I have been asked to put this copy of a letter Nat West sent me regarding an application they are claiming is an agreement and the remarks they make which are completely irrelevant to my original letter.

 

Dear Mrs maggiebroom,

re account no: 00000000000000000

 

Thank you for your letter dated 7th july 2007

 

Regarding your recent letter concerning the Banks alleged breach of the CCA Act, I would advise you of the following.

 

Any request for a copy of an executed agreement under s78(1), states that the company must meet it's statuary requirements by providing a 'true copy' of the agreement relevant to the card product at the date the card agreement was made and providing that plus a copy of the current terms of the card product. These copies must be accompanied by the statement of financial information relevant to the account - the state of the account, amount currently due and due dates of future payments that will be required to be made.

 

The provision of the 'true copy' in this form is made in reliance of Regulations 3(2) and 7(1)(b) of the Consumer Credit (Cancellation Notices and Copies of Documents) Regulations 1983. Particularly 3(2) which permits the copy agreement not to show signatures or personal details that may have appeared on the application part of the document.(aren't the 1983 part of the regulations superseded by the 2004 amendments??) There is no statuary requirement under the Act for us to ever give a copy to a customer with a signature on it. (Surely this can't be right??)

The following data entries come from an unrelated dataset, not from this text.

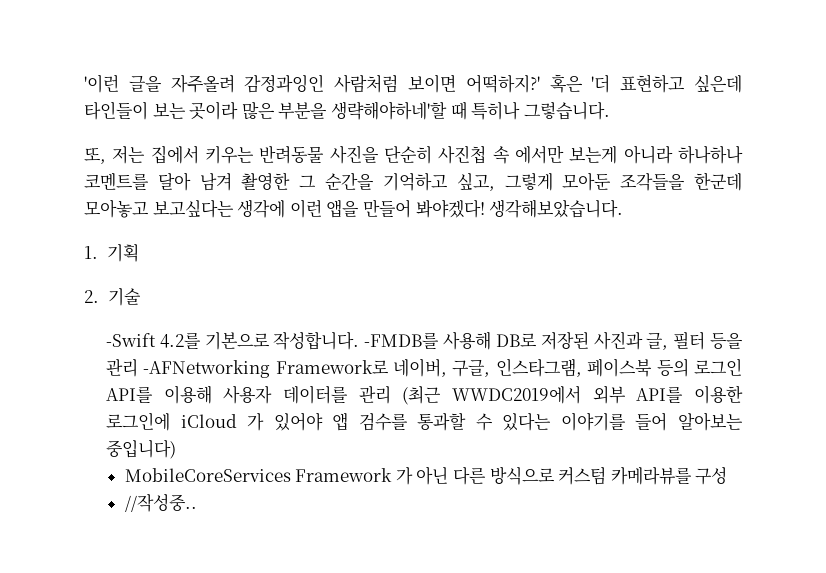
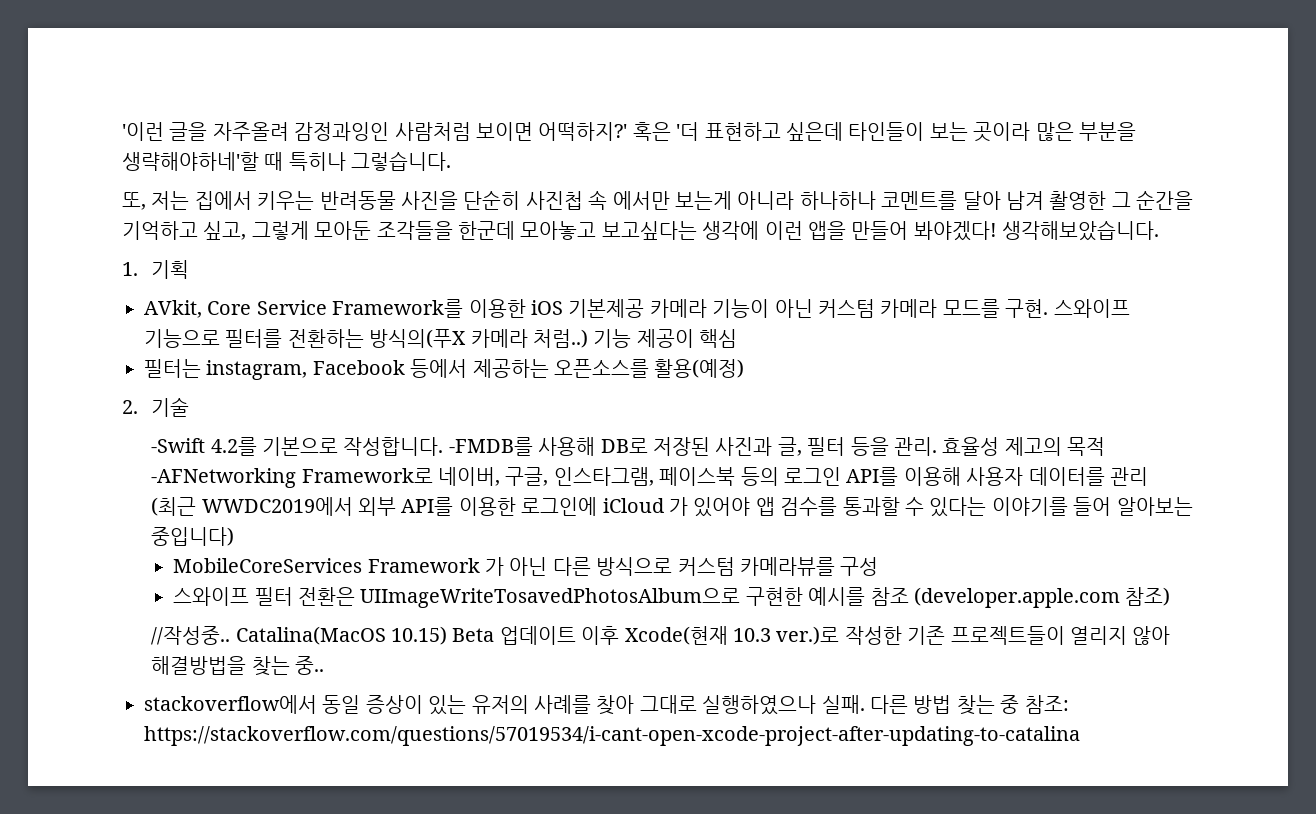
(139, 253) none -> [144,299,1130,318] [144,329,738,348] [144,359,745,380] // AVkit, Core Service Framework를 이용한 iOS 기본제공 카메라 기능이 아닌 커스텀 카메라 모드를 구현. 스와이프 기능으로 필터를 전환하는 방식의(푸X 카메라 처럼..) 기능 제공이 핵심 // 필터는 instagram, Facebook 등에서 제공하는 오픈소스를 활용(예정)
[105,359,138,377] 관리 -> [893,437,1106,456] 관리. 효율성 제고의 목적
[124,494,197,512] //작성중.. -> [173,587,1171,608] [151,626,1171,645] [151,656,324,676] [144,695,1069,715] [144,726,1080,746] 스와이프 필터 전환은 UIImageWriteTosavedPhotosAlbum으로 구현한 예시를 참조 (developer.apple.com 참조) // //작성중.. Catalina(MacOS 10.15) Beta 업데이트 이후 Xcode(현재 10.3 ver.)로 작성한 기존 프로젝트들이 열리지 않아 해결방법을 찾는 중.. // stackoverflow에서 동일 증상이 있는 유저의 사례를 찾아 그대로 실행하였으나 실패. 다른 방법 찾는 중 참조: https://stackoverflow.com/questions/57019534/i-cant-open-xcode-project-after-updating-to-catalina

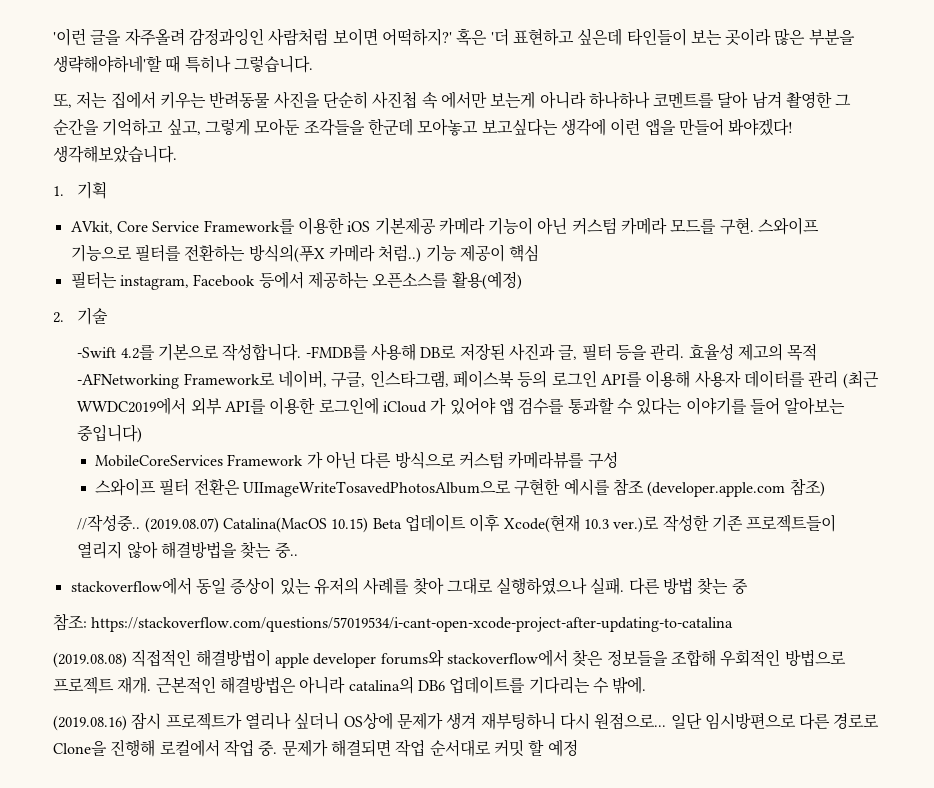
(231, 635) none -> [144,517,219,533] (2019.08.07)
(1020, 704) none -> (748, 586) //
(1080, 736) none -> [53,649,846,668] [53,676,647,694] [53,712,880,731] [53,739,578,757] // (2019.08.08) 직접적인 해결방법이 apple developer forums와 stackoverflow에서 찾은 정보들을 조합해 우회적인 방법으로 프로젝트 재개. 근본적인 해결방법은 아니라 catalina의 DB6 업데이트를 기다리는 수 밖에. // (2019.08.16) 잠시 프로젝트가 열리나 싶더니 OS상에 문제가 생겨 재부팅하니 다시 원점으로... 일단 임시방편으로 다른 경로로 Clone을 진행해 로컬에서 작업 중. 문제가 해결되면 작업 순서대로 커밋 할 예정

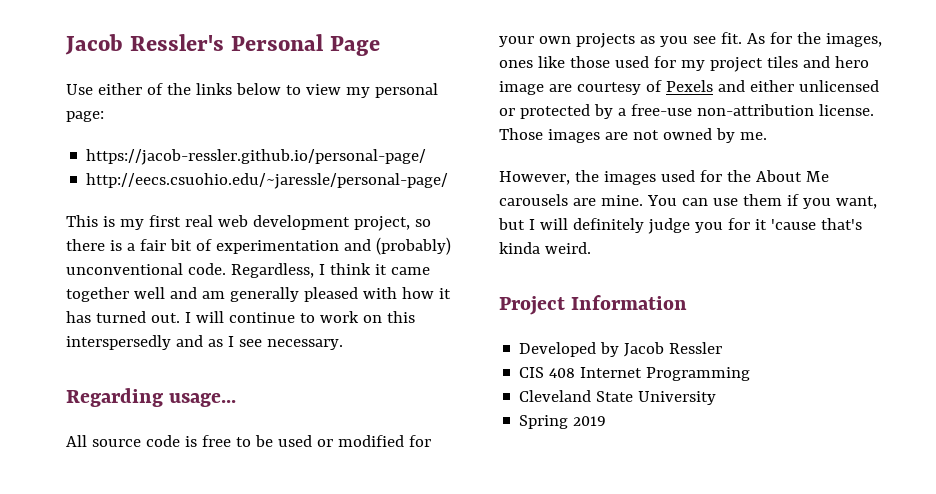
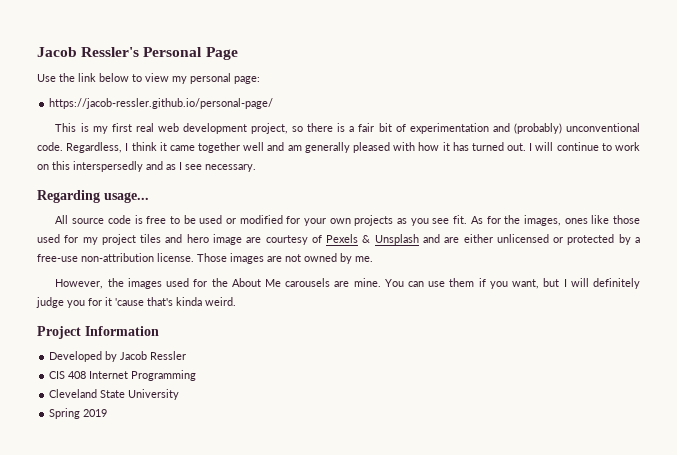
[97,83,232,95] either of the links -> [59,73,96,82] the link
[86,173,449,189] // http://eecs.csuohio.edu/~jaressle/personal-page/ -> (274, 103) none
[717,80,745,92] and -> [362,234,460,245] & Unsplash and are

As we have supplied a copy of the application form that you signed, copy of the Terms ans conditions of the card product, a most recent statement showing the outstanding balance and advised you who to contact to discuss amounts due and owing, and future payments that must be made. We have therefore met our obligations under s78(1) to provide a copy of that executed agreement and again we are satisfied that what was provided complied with the Regulations expressly made for what is a 'true copy'. We suggest that you take advice from your local Citizen's Advice Bureau ( patronising B****** ) or other similar organisation (such as the Consumer action group:grin:) if you continue to doubt the veracity of what we have told you about our having complied with our obligations under s78(1).

 

We consider that our processing of your personal date is fair, lawful and warranted in the circumstances. Details of these procedures were contained in the credit agreement/application form you would have signed in June 2000 when you applied for the card (after which the card was issued to you) and amended versions that accompanied subsequent Notice of Variations (which will have been sent to you when your card was in use and you didn't, at any time, signify your refusal to consent by repaying the debt and terminating the agreement), and have been notified to the Information Commissioners Office. We are satisfied that information of your account was properly notified to the Credit Reference Agencies and you would have recieved the appropriate Data Protection Act notifications on the reporting of defaults. If you disagree, you have the right to apply to the court to have innacurate perrsoanl data rectified, blocked, erased or destroyed. Further information is available from the Information Commissioners website: www Information Commissioners Office.gov.uk. (Surely if the account is in dispute they cannot claim or do this?)

 

I would inform you that, given the processing of your personal data was consented by you (in the way described above), you cannot retrospectively withdraw your consent after the processing was carried out. We do not accept your notice under Section 10 of the Data Protection Act 1998 and do not intend to comply with it.

 

I must therefore inform you that we see no reason to enter into further correspondence with you about the alleged CCA and Data Protection Act breaches you lay at our door. If you are not satisfied with this final response, you may seek whatever legal redress you consider is open to you or you may refer your complaint to the Financial Ombudsman Service within six months of the date of this letter. I enclose a copy of the Financial Ombudsman's Leaflet. which explains the scope of the service and how a referral can be made.

 

Your indebtedness on this account remains due and payable and we will be pursuing for the full repayment.

 

I trust this clarifys matters for you.

 

Yours sincerely (are they kidding?)

 

Blue lettering is their actual wording. The red comments are my own.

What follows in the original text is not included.